Kennedy v. Bremerton Sch. Dist., 142 S. Ct. 2407 (2022)

  • The Court held that the Bremerton School District violated the First Amendment when it disciplined an assistant football coach after he publicly engaged in prayer on the football field immediately after several games. The Court held that Kennedy’s actions were protected by both the Free Exercise and the Free Speech clauses of the Constitution, and that the Establishment Clause did not compel (or even allow) the school district to restrict Kennedy’s actions.
  • Kennedy is a strange decision, because the facts that the majority relied on to find that the coach’s First Amendment rights were violated – that the coach paused briefly during “free time” to offer a private, quiet prayer by himself – were radically different than what the court and public record showed had actually happened (that the coach actively gathered together a group of persons, including some who had nothing to do with the team, to engage in public, demonstrative (and religious) speech in an effort to ‘mentor’ the team, during time when he was supposed to be supervising students.)
  • Why Is This Case Important?  Putting aside what actually happened on the football field, Kennedy is important because it finally overruled the long-suffering Lemon test.
  • In place of Lemon, the Court “has instructed that the Establishment Clause must be interpreted by reference to historical practices and understandings.  The line that courts and governments must draw between the permissible and the impermissible has to accord with history and faithfully reflect the understanding of the Founding Fathers.”
  • To support this new test, the Court cited to two recent cases:  Town of Greece, N.Y. v. Galloway, 572 U.S. 565, 134 S. Ct. 1811 (2014) and American Legion v. American Humanist Ass’n, 139 S. Ct. 2067 (2019), both of which relied primarily on historical traditions in upholding prayer at local council meetings (Town of Greece) and a local war memorial in the shape of a 32-foot cross (American Legion).


A Bonus Case!

Board of Educ., Island Trees Union Free Sch. Dist. No. 26 v. Pico, 457 U.S. 853, 102 S. Ct. 2799 (1982)

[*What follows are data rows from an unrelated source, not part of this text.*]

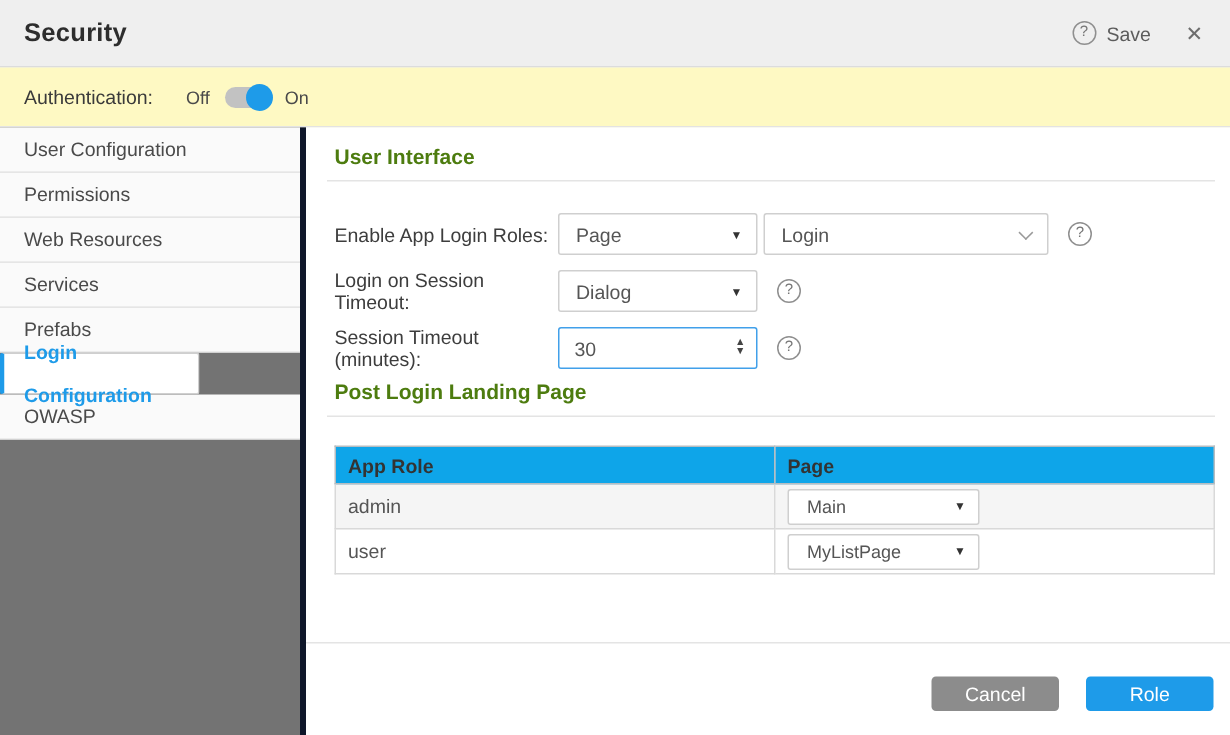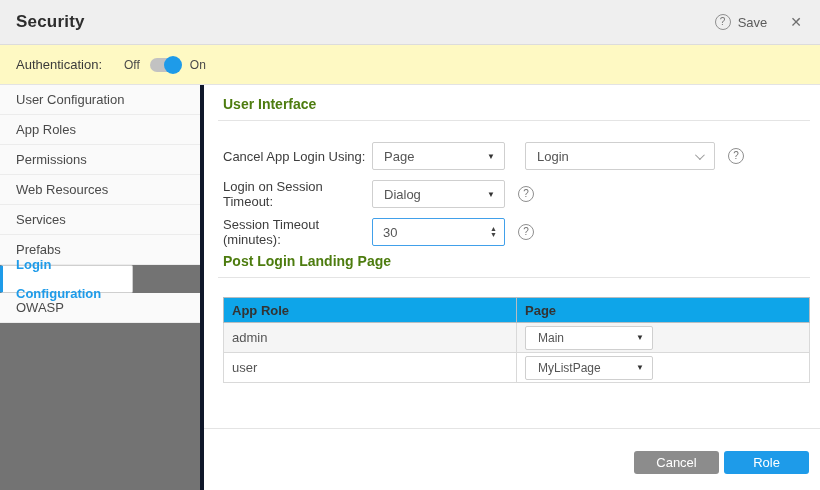--- a/index.html
+++ b/index.html
@@ -111,7 +111,6 @@
 
     <div class="sidebar">
       <div class="side-item">User Configuration</div>
-      <div class="side-item">App Roles</div>
       <div class="side-item">Permissions</div>
       <div class="side-item">Web Resources</div>
       <div class="side-item">Services</div>

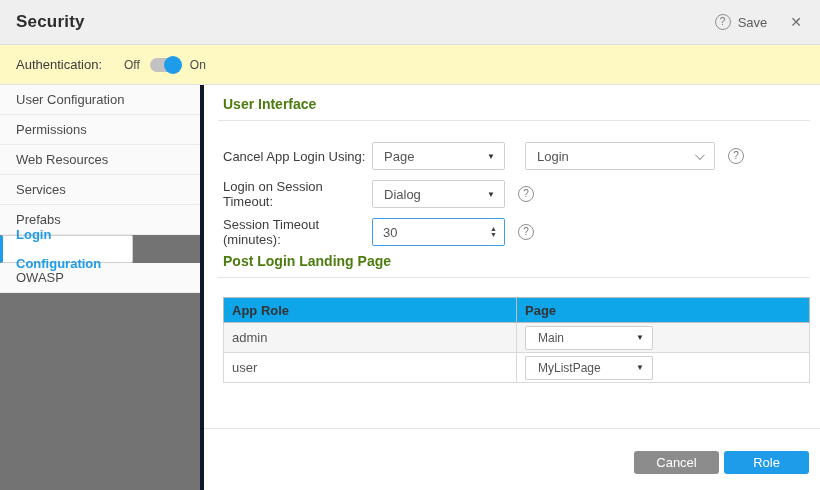--- a/index.html
+++ b/index.html
@@ -125,7 +125,7 @@
       <hr class="rule">
 
       <div class="frow first">
-        <span class="flabel">Cancel App Login Using:</span>
+        <span class="flabel">Enable App Login Roles:</span>
         <div class="sel">
           <span>Page</span>
           <span class="arr">▼</span>

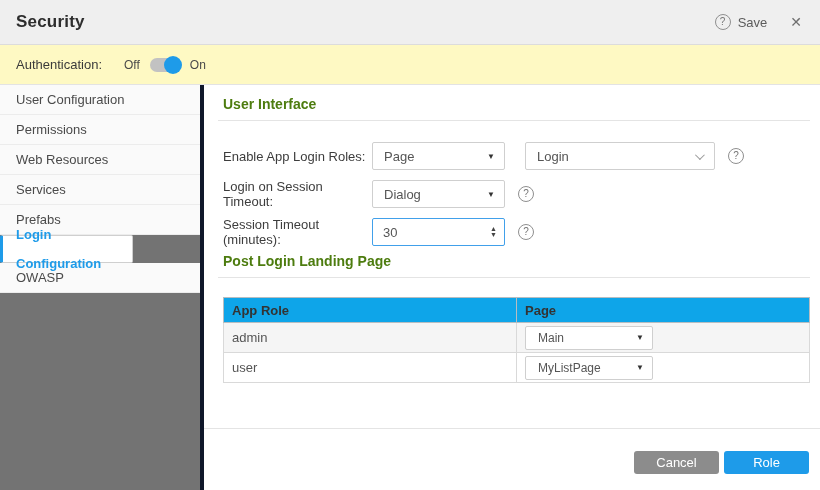--- a/index.html
+++ b/index.html
@@ -50,7 +50,7 @@
   .sel .arr { margin-left: auto; font-size: 8px; color: #333; }
   .combo { width: 190px; height: 28px; border: 1px solid #cfcfcf; border-radius: 2px; background: #fff;
            display: flex; align-items: center; padding: 0 12px 0 11px; font-size: 13px; color: #555;
-           margin-left: 20px; cursor: pointer; }
+           margin-left: 4px; cursor: pointer; }
   .combo .chev { margin-left: auto; width: 7px; height: 7px; border-right: 1px solid #9a9a9a;
                  border-bottom: 1px solid #9a9a9a; transform: rotate(45deg) translateY(-2px); }
   .frow .help-circ { margin-left: 13px; }

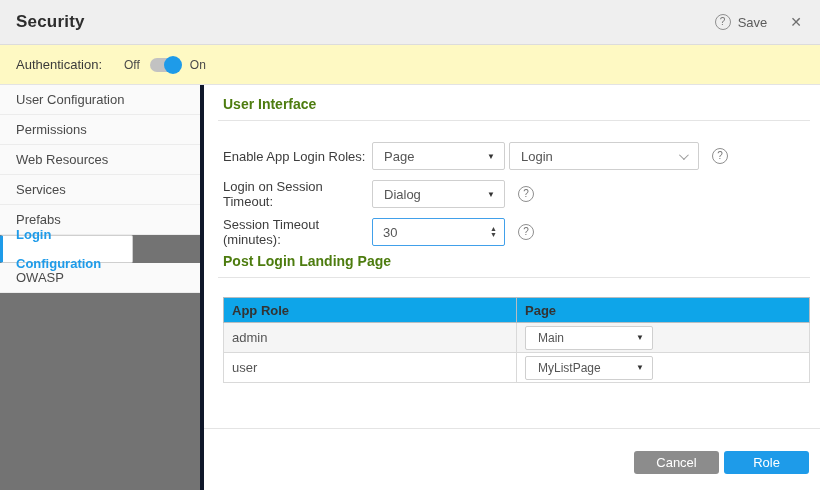--- a/index.html
+++ b/index.html
@@ -78,7 +78,7 @@
 
   
   .foot-rule { position: absolute; left: 0; right: 0; bottom: 61px; border-top: 1px solid #e4e4e4; }
-  .foot { position: absolute; right: 15px; bottom: 16px; display: flex; gap: 5px; }
+  .foot { position: absolute; right: 15px; bottom: 16px; display: flex; gap: 18px; }
   .btn { width: 85px; height: 23px; border: none; border-radius: 3px; font-size: 13px; color: #fff;
          font-family: "Liberation Sans", sans-serif; cursor: pointer; }
   .btn.cancel { background: #8c8c8c; }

  • School district was sued after removing a number of books from the library that were described by the school board as “anti-American, anti-Christian, anti-Sem[i]tic, and just plain filthy.”
  • A plurality of the Court emphasized that the First Amendment not only protects speech, it protects the rights to receive information and ideas and to disseminate them to others.
  • The Court noted the special place of a library — “a place dedicated to quiet, to knowledge, and to beauty” — under the First Amendment and declared that “students must always remain free to inquire, to study and to evaluate, to gain new maturity and understanding.”  Id. at 866-67
  • The Court held that school boards may not “remove books from school library shelves simply because they dislike the ideas contained in those books and seek by their removal to prescribe what shall be orthodox in politics, national­ism, religion or other matters of opinion.” Id. at 872.
  •  In other words, a book removal decision that is substantially motivated by an intent to suppress particular ideas violates the First Amendment.
  • The Supreme Court agreed that books may be removed if they are “pervasively vulgar” or not “educationally suitable” for the students in question. Id. at 871.
  • Why Is This Case Important?  Prior lower decisions had suggested that school boards might have significantly greater control over the contents of their libraries, much as they do with their curriculum.  Pico prevents book banning because of ideas, while allowing schools to ensure that libraries remain educationally suitable for students.

So to the extent I can discern any grand trends, it seems that in the 1960’s, 1970’s, and 1980’s, the Court was seeking to established strict bright line rules, to either initially define rights or to “fix“ constitutional violations that had been going on for decades.  In the 1990’s, 2000’s, and 2010’s, the Court seemed to be looking to relax some of those rules, to provide greater flexibility generally, and to recognize a greater possibility for interaction between church and state specifically.